[Stored entries]
══════════════════════════════

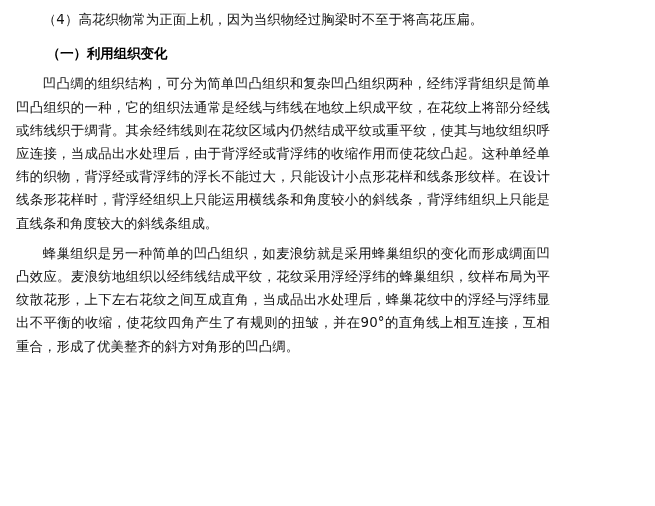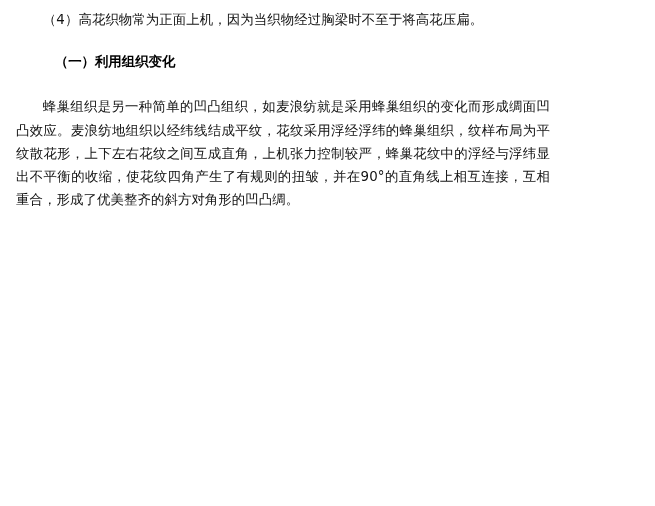--- a/index.html
+++ b/index.html
@@ -31,38 +31,39 @@
     color: #111111;
   }
   .indent-2 {
     text-indent: 2em;
   }
   .heading {
     font-size: 13.4px;
     line-height: 23.2px;
     text-indent: 2em;
     font-weight: 700;
-    margin: 12px;
+    margin: 4px;
     color: #000000;
   }
   .spacer-sm { height: 3px; }
   .spacer-md { height: 7px; }
 </style>
 </head>
 <body>
 
 <div class="page">
 
   <p class="para indent-2">（4）高花织物常为正面上机，因为当织物经过胸梁时不至于将高花压扁。</p>
 
 
   <div class="spacer-md"></div>
 
   <p class="heading">（一）利用组织变化</p>
 
   <div class="spacer-sm"></div>
 
+  <p class="para indent-2">凹凸绸的组织结构，可分为简单凹凸组织和复杂凹凸组织两种，经纬浮背组织是简单凹凸组织的一种，它的组织法通常是经线与纬线在地纹上织成平纹，在花纹上将部分经线或纬线织于绸背。其余经纬线则在花纹区域内仍然结成平纹或重平纹，使其与地纹组织呼应连接，当成品出水处理后，由于背浮经或背浮纬的收缩作用而使花纹凸起。这种单经单纬的织物，背浮经或背浮纬的浮长不能过大，只能设计小点形花样和线条形纹样。在设计线条形花样时，背浮经组织上只能运用横线条和角度较小的斜线条，背浮纬组织上只能是直线条和角度较大的斜线条组成。</p>
 
   <div class="spacer-md"></div>
 
-  <p class="para indent-2">蜂巢组织是另一种简单的凹凸组织，如麦浪纺就是采用蜂巢组织的变化而形成绸面凹凸效应。麦浪纺地组织以经纬线结成平纹，花纹采用浮经浮纬的蜂巢组织，纹样布局为平纹散花形，上下左右花纹之间互成直角，上机张力控制较严，蜂巢花纹中的浮经与浮纬显出不平衡的收缩，使花纹四角产生了有规则的扭皱，并在90°的直角线上相互连接，互相重合，形成了优美整齐的斜方对角形的凹凸绸。</p>
+  <p class="para indent-2">蜂巢组织是另一种简单的凹凸组织，如麦浪纺就是采用蜂巢组织的变化而形成绸面凹凸效应。麦浪纺地组织以经纬线结成平纹，花纹采用浮经浮纬的蜂巢组织，纹样布局为平纹散花形，上下左右花纹之间互成直角，当成品出水处理后，蜂巢花纹中的浮经与浮纬显出不平衡的收缩，使花纹四角产生了有规则的扭皱，并在90°的直角线上相互连接，互相重合，形成了优美整齐的斜方对角形的凹凸绸。</p>
 
 </div>
 
 </body></html>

══════════════════════════════

### Task requirements
If an entry contains a picture, leave it out and repeat the rest exactly.

### Written answer
--- a/index.html
+++ b/index.html
@@ -31,38 +31,39 @@
     color: #111111;
   }
   .indent-2 {
     text-indent: 2em;
   }
   .heading {
     font-size: 13.4px;
     line-height: 23.2px;
     text-indent: 2em;
     font-weight: 700;
-    margin: 12px;
+    margin: 4px;
     color: #000000;
   }
   .spacer-sm { height: 3px; }
   .spacer-md { height: 7px; }
 </style>
 </head>
 <body>
 
 <div class="page">
 
   <p class="para indent-2">（4）高花织物常为正面上机，因为当织物经过胸梁时不至于将高花压扁。</p>
 
 
   <div class="spacer-md"></div>
 
   <p class="heading">（一）利用组织变化</p>
 
   <div class="spacer-sm"></div>
 
+  <p class="para indent-2">凹凸绸的组织结构，可分为简单凹凸组织和复杂凹凸组织两种，经纬浮背组织是简单凹凸组织的一种，它的组织法通常是经线与纬线在地纹上织成平纹，在花纹上将部分经线或纬线织于绸背。其余经纬线则在花纹区域内仍然结成平纹或重平纹，使其与地纹组织呼应连接，当成品出水处理后，由于背浮经或背浮纬的收缩作用而使花纹凸起。这种单经单纬的织物，背浮经或背浮纬的浮长不能过大，只能设计小点形花样和线条形纹样。在设计线条形花样时，背浮经组织上只能运用横线条和角度较小的斜线条，背浮纬组织上只能是直线条和角度较大的斜线条组成。</p>
 
   <div class="spacer-md"></div>
 
-  <p class="para indent-2">蜂巢组织是另一种简单的凹凸组织，如麦浪纺就是采用蜂巢组织的变化而形成绸面凹凸效应。麦浪纺地组织以经纬线结成平纹，花纹采用浮经浮纬的蜂巢组织，纹样布局为平纹散花形，上下左右花纹之间互成直角，上机张力控制较严，蜂巢花纹中的浮经与浮纬显出不平衡的收缩，使花纹四角产生了有规则的扭皱，并在90°的直角线上相互连接，互相重合，形成了优美整齐的斜方对角形的凹凸绸。</p>
+  <p class="para indent-2">蜂巢组织是另一种简单的凹凸组织，如麦浪纺就是采用蜂巢组织的变化而形成绸面凹凸效应。麦浪纺地组织以经纬线结成平纹，花纹采用浮经浮纬的蜂巢组织，纹样布局为平纹散花形，上下左右花纹之间互成直角，当成品出水处理后，蜂巢花纹中的浮经与浮纬显出不平衡的收缩，使花纹四角产生了有规则的扭皱，并在90°的直角线上相互连接，互相重合，形成了优美整齐的斜方对角形的凹凸绸。</p>
 
 </div>
 
 </body></html>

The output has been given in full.